The Greek government is to face a vote of no-confidence in parliament following the police raid on the headquarters of the former state broadcaster.
The evacuation of dozens of journalists who had been occupying the building brought protests outside from staff laid off after the government took ERT off air in June, saying it was wasteful and mismanaged.
For five months some journalists had kept an internet news feed going – until now.
Former ERT journalist Nikos Tsimpidas says he was on air in the radio studio when the police raided.
“A whole police squad came into the studio, they were behind my back, another team was outside. One of them with his face covered got in to film the whole thing, and their chief told me to turn off the microphone and stop speaking. I asked him if this was a firm order and he said yes,” he told euronews.
“My life changed because I decided that I have to react.
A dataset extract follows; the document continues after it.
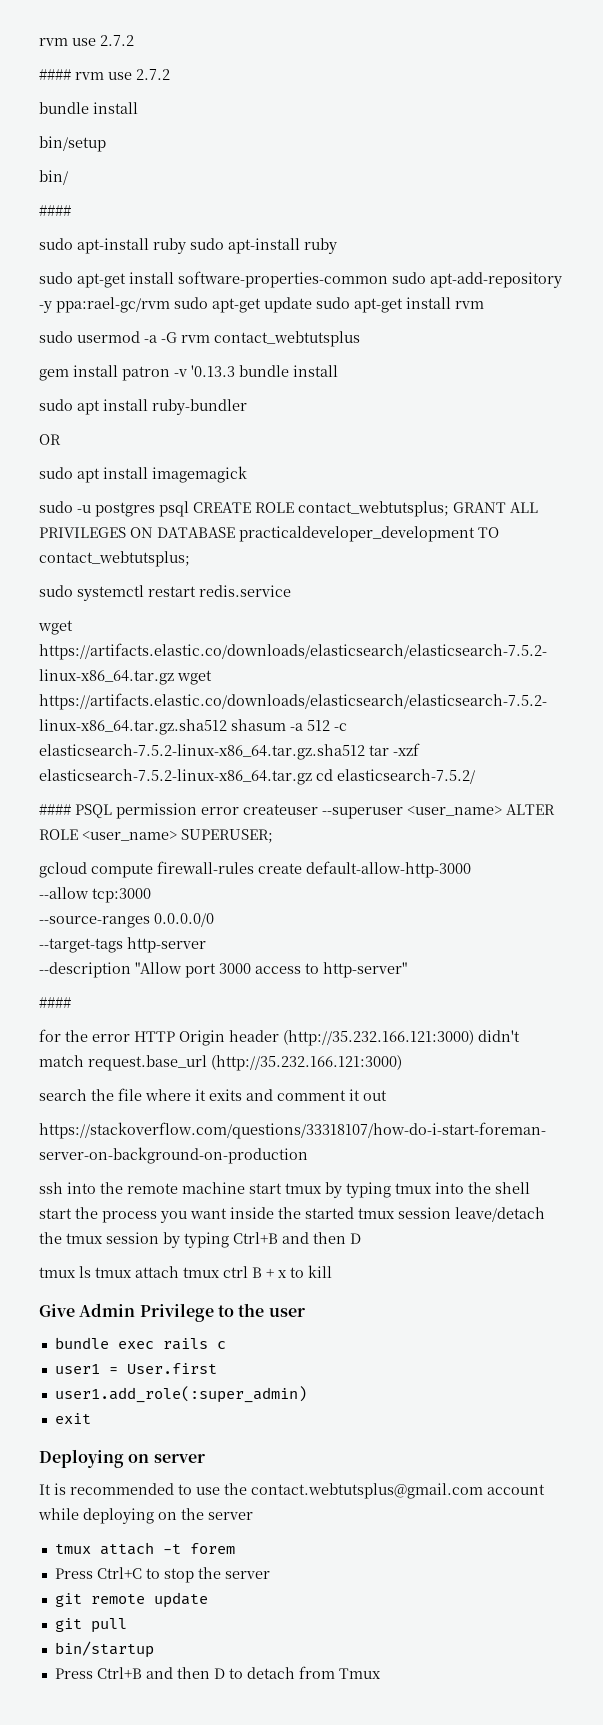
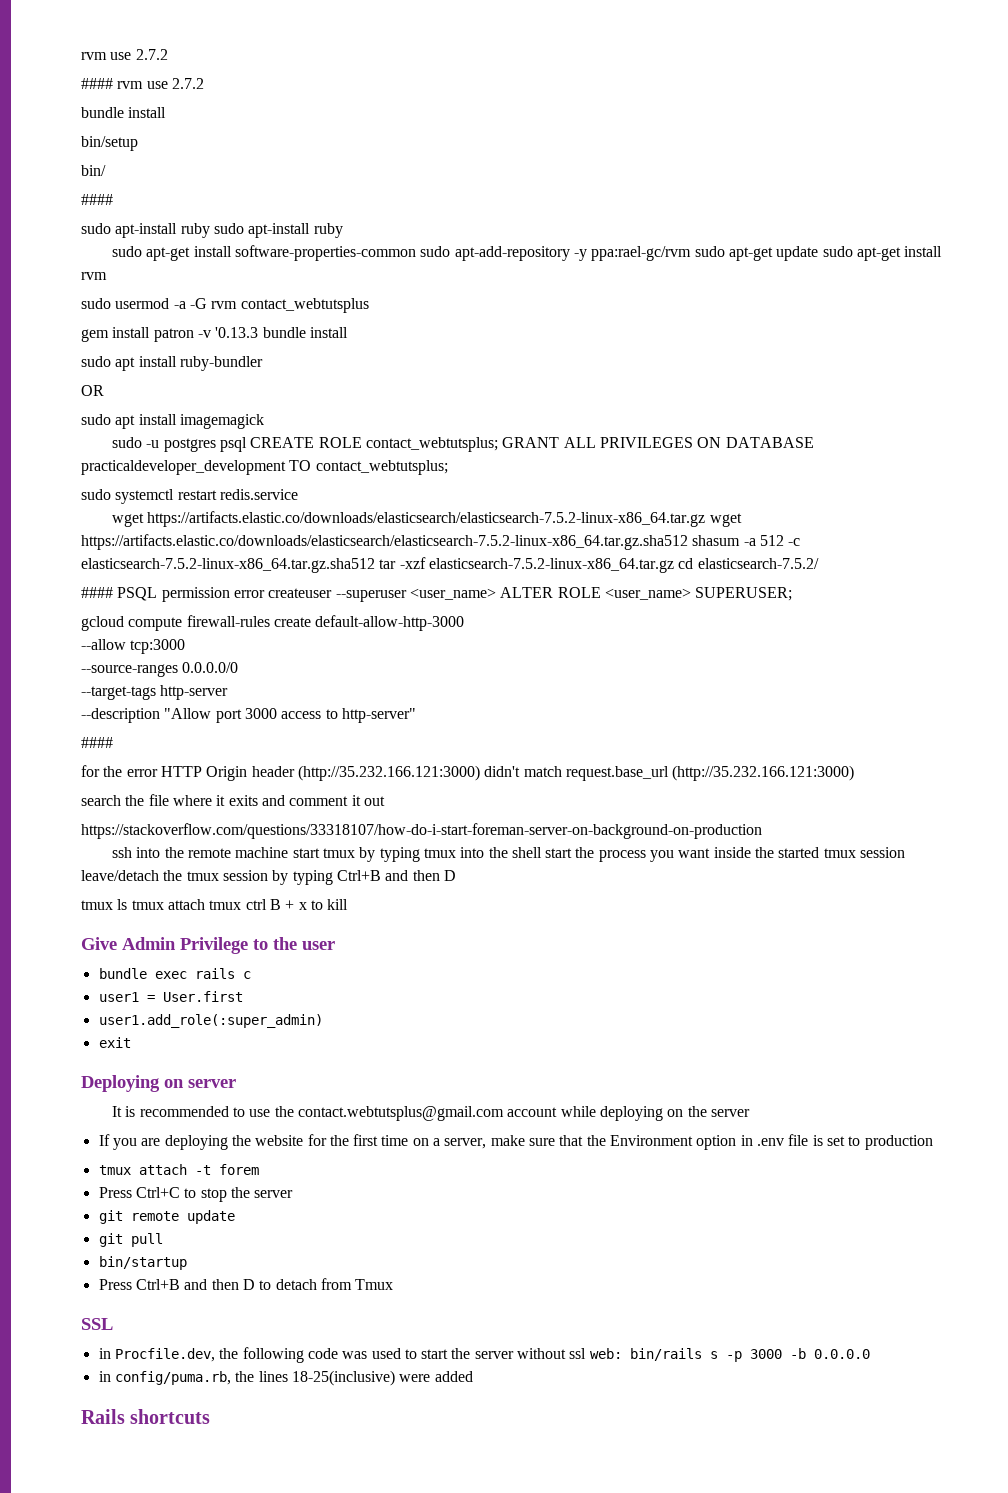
(253, 1516) none -> [98,1134,933,1150] // If you are deploying the website for the first time on a server, make sure that the Environment option in .env file is set to production
(381, 1673) none -> [81,1318,113,1330] [98,1347,870,1363] [98,1370,473,1386] [81,1409,211,1424] // SSL // in Procfile.dev, the following code was used to start the server without ssl web: bin/rails s -p 3000 -b 0.0.0.0 // in config/puma.rb, the lines 18-25(inclusive) were added // Rails shortcuts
Because no one can shut down the public television without having planned anything for the next day,. said another former ERT journalist, Marilena Katsimi.
The raid came as international inspectors were in Athens reviewing Greece’s progress made towards meeting bailout targets.
In protest at the security operation, the leader of the main leftist opposition Syriza party, Alexis Tsipras, has forced the vote of no-confidence this weekend.
The government says it is not worried about the outcome.
“You have given the government a very good opportunity to prove that its majority is strong and cohesive,”
Administration Reform Minister Kyriakos Mitsotakis said in reply to Tsipras.
Euronews correspondent Fay Doulgkeri said from the scene of the protest: “The police forces have surrounded the ERT building since the raid happened and have locked down all the exits. The broadcaster’s former employees, whose numbers keep on growing, say they won’t give up, and appeal for help from every employee in every sector.”